Eldritch Wizardry is a supplementary rulebook by Gary Gygax and Brian Blume, written for the original edition of the Dungeons & Dragons (D&D) fantasy role-playing game, which included a number of significant additions to the core game. Its product designation is TSR 2005.

Contents
Eldritch Wizardry introduced psionics and the druid character class. The 60-page supplement added several other new concepts to the D&D game, including demons (and their lords Orcus and Demogorgon), psionics-using monsters (such as mind flayers), and artifacts (including the Rod of Seven Parts and the Axe of the Dwarvish Lords).

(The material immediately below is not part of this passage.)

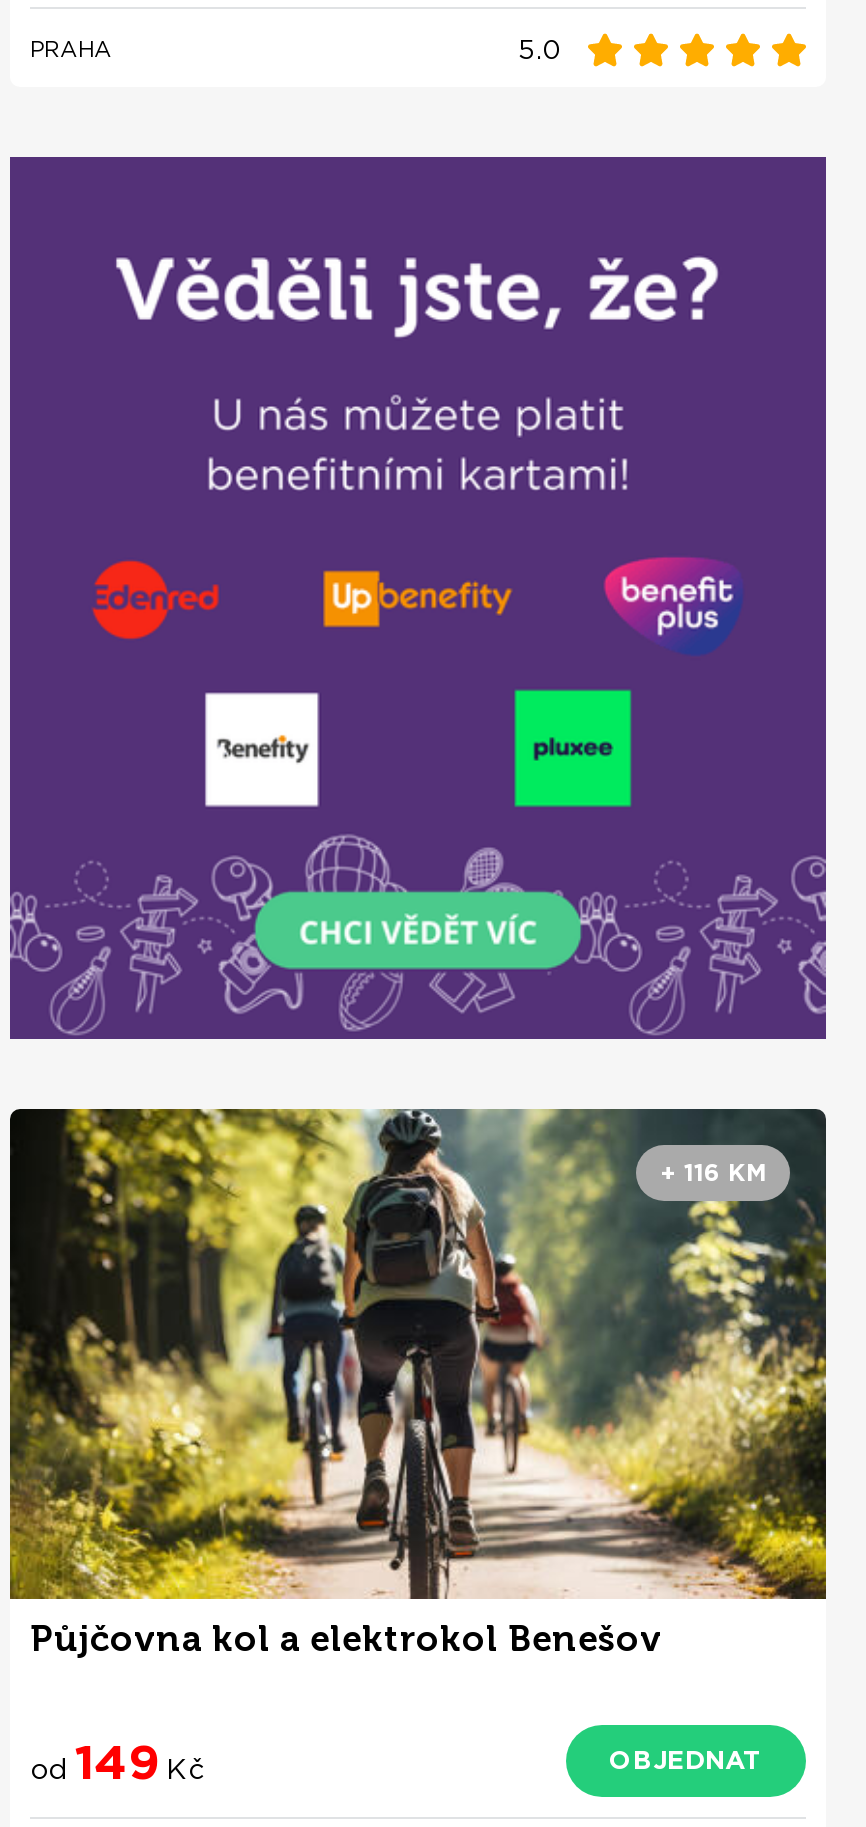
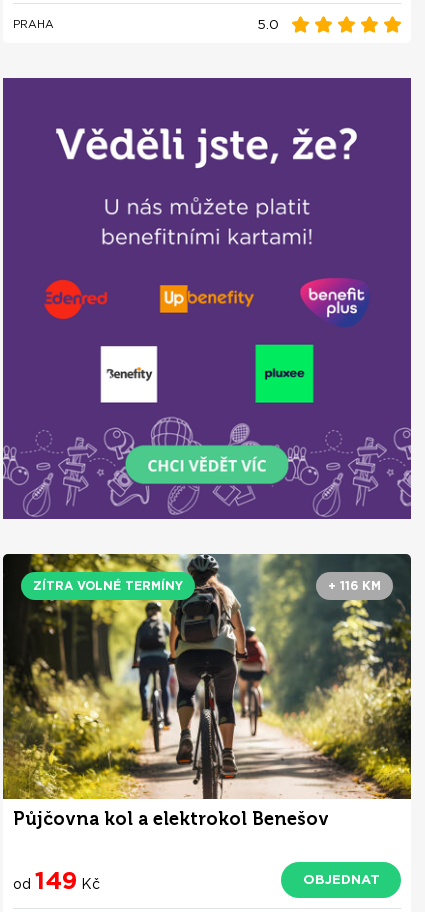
+ ZÍTRA VOLNÉ TERMÍNY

Any human of any alignment or any character class, except monks and druids, may have a chance to have psionic ability. Each of the character classes has its own list of psionic abilities which it may gain, and the book offers psionic attack and defense modes of various types. The druid, first introduced in the Greyhawk supplement as a monster, is expanded in Eldritch Wizardry as a clerical sub-class, a priest of a neutral-type nature worship. The book introduces seven distinct types of demons, as well as creatures that have psionic attack capabilities and/or astral or ethereal creatures, such as brain moles, thought eaters, su-monsters, and intellect devourers. Eldritch Wizardry includes a modified combat system which takes into account a player's armor type, readiness of weapons, encumbrance, level of spell being used, and more. The over twenty artifacts and relics included have tremendous powers unknown to the players, who must rely on rumor or trial and error. The book adds new wilderness encounter charts encompassing the new monsters and character classes introduced in the previous supplements and in several issues of The Strategic Review.

Publication history
Eldritch Wizardry was written by Gary Gygax and Brian Blume and published by TSR in 1976 as a sixty-page digest-sized book, and was the third supplement to the original D&D rules. The supplement was part of the continued expansion of D&D in 1976, which also included Gods, Demi-Gods & Heroes and Swords & Spells.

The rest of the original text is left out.